Today’s reading from 1 Samuel depicts David sneaking close enough to his enemy Saul – close enough to kill him – but making off with Saul’s spear and water jug. This is actually the second time David has sneaked close to Saul – the first time (1 Samuel 24:1-5), he cuts a piece of tunic off Saul’s robe. In both cases, David names Saul as the Lord’s anointed, and we get a sense of how God calls us to treat the Lord’s anointed.
In chapter 24, David is seriously worried because he believes that cutting the tunic of the Lord’s anointed is sure to bring retribution. So he goes to Saul, shows him cut tunic, and says:
See the end of your robe which I hold. I cut off an end of your robe and did not kill you. Now see and be convinced that I plan no harm and no rebellion. I have done you no wrong, though you are hunting me down to take my life. (v. 12)
Saul sees the end of the tunic and realizes David is treating him better than he, Saul, is treating David. And then Saul says:
For if someone comes upon an enemy, do they send them graciously on their way? So may the Lord reward you graciously for what you have done this day. (v. 20)
Today’s Old Testament reading is a reminder of that earlier interaction between David and Saul. Here again, David could kill Saul pretty easily – but he does not. Rather, David is trying to be scrupulously just to Saul, as well as faithful to God:
The LORD will reward each man for his justice and faithfulness.
Today, though the LORD delivered you into my grasp,
I would not harm the LORD’s anointed.
In so doing, David helps to further identify himself as a follower of God. He lives the virtues that enable him to love God and neighbor more and more – even though it would be easy to say both that:
- Saul is an evil man. This is CLEAR from the scripture. David would be justified in killing him.
- It is easy to kill Saul. Indeed God has delivered Saul into David’s grasp.
But the significant fact is that David does not take this path; he does not narrate his relationship with Saul primarily as a set of events and circumstances in which can say: God providentially wants me to act against my enemy.
Rather, David is focused on the person of Saul.
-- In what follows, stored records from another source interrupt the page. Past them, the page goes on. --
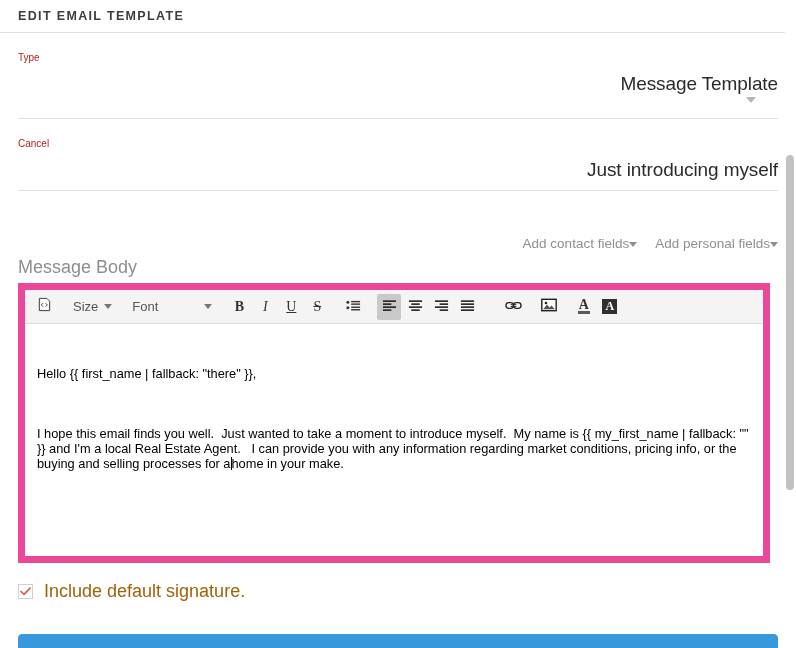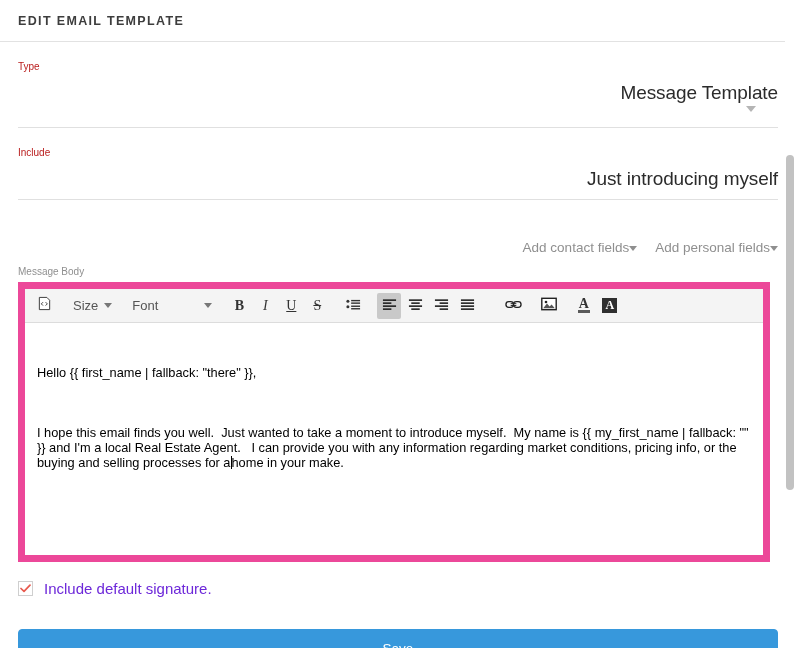--- a/index.html
+++ b/index.html
@@ -14,7 +14,7 @@
 
   
   .header {
-    height: 42px;
+    height: 33px;
     border-bottom: 1px solid #e2e2e2;
     display: flex; align-items: center;
     padding-left: 18px;

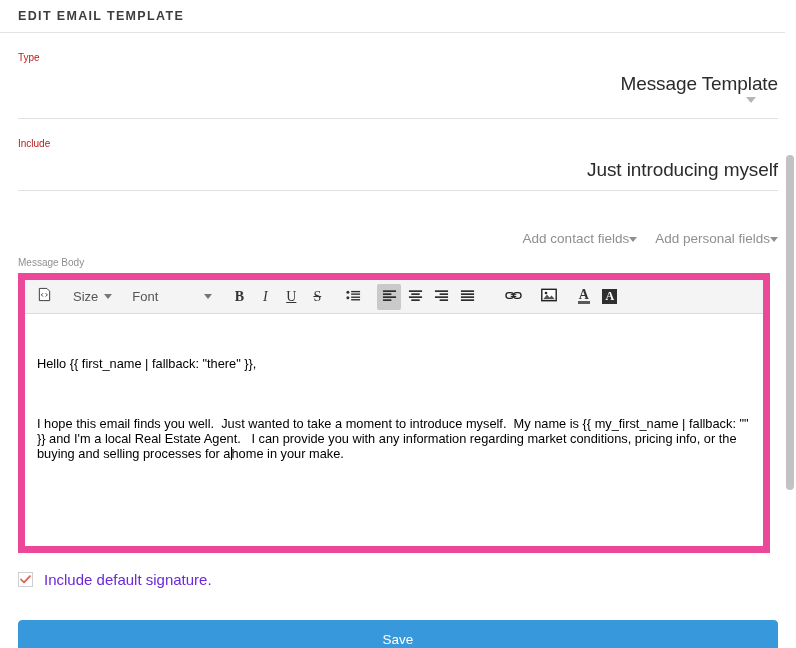--- a/index.html
+++ b/index.html
@@ -230,7 +230,7 @@
     </div>
 
     <div class="field">
-      <div class="field-label">Include</div>
+      <div class="field-label">Cancel</div>
       <div class="field-value-row">
         <div class="field-value">Just introducing myself</div>
       </div>

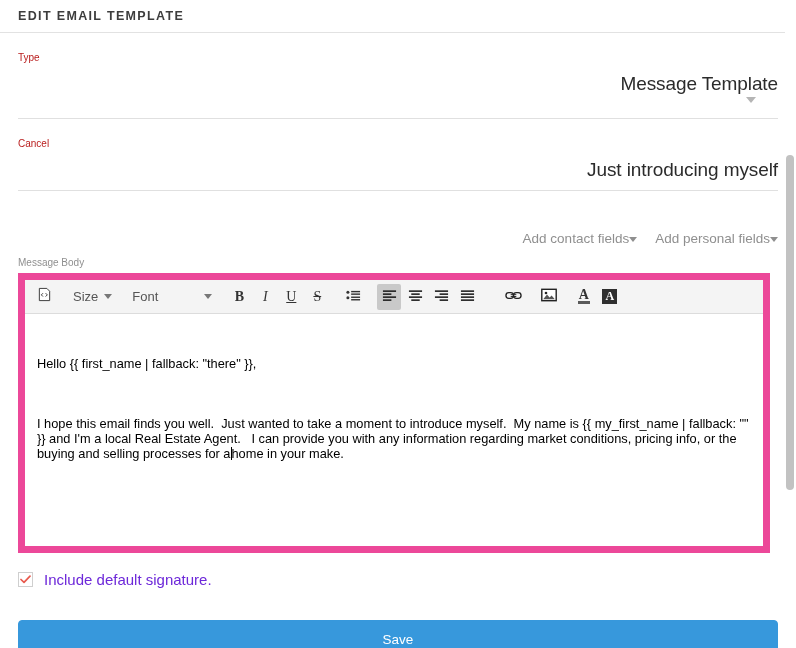--- a/index.html
+++ b/index.html
@@ -67,7 +67,7 @@
     padding-top: 18px;
     padding-bottom: 5px;
   }
-  .mb-label { font-size: 10px; color: #8f8f8f; margin-top: 48px; }
+  .mb-label { font-size: 18px; color: #8f8f8f; margin-top: 48px; }
   .mb-actions { display: flex; gap: 18px; align-items: center; }
   .mb-action {
     font-size: 13.5px; color: #8f8f8f;

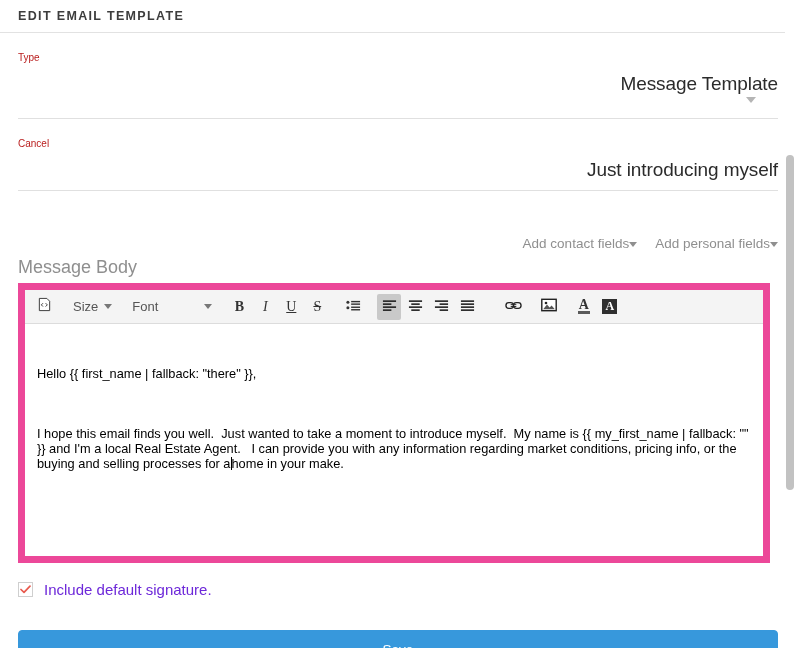--- a/index.html
+++ b/index.html
@@ -175,7 +175,7 @@
     flex: 0 0 auto;
   }
   .checkbox svg { display: block; }
-  .check-label { font-size: 15px; color: #6d28d9; }
+  .check-label { font-size: 18px; color: #a16207; }
 
   
   .btn-row {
In fact, his story emphasizes that regardless, Saul is the Lord’s anointed. That names who he is – and therefore names how to treat him.
Of course David’s words about the Lord’s anointed follow us to the Gospel reading. Here is the famous passage where Jesus says: “Turn the other cheek.” “Give to everyone who asks of you.” “Love your enemies.”
The question for Christians is: how are we going to narrate our lives in relation to others? Will it be chiefly a matter of actions that others have done to, for, or against us? Or will it be chiefly a matter of naming the other person as the Lord’s anointed?
Note that both the events and the person matter in Catholic moral theology. But the theological question is what gets prioritized in the narrative?
For Christians, it is no mistake that we worship a Person, who is God Incarnate, who helps us name who we are, and who our neighbors are. It is likewise no mistake that when we are baptized into the life, death, and resurrection of Jesus Christ, we are reborn, we become new creations.
And then – we are anointed to be the Lord’s.
In other words, we are asked to treat each other as the Lord’s anointed. We are asked to emphasize the person first. And, I think this baptismal shaping of our vision spreads to others, even those who are not yet baptized – for example, the unborn.
Person-first visions help us shape our moral vision of many hot button issues (yes – those issues that sometimes make Catholics out to be crazy….)
- Life and death issues in bioethics, including abortion and euthansia
- Understanding of disabled peoples as the Lord’s anointed, who should be treated as such
- Envisioning children as participants in the mass
And more. Let us today seek to treat others as the Lord’s Anointed.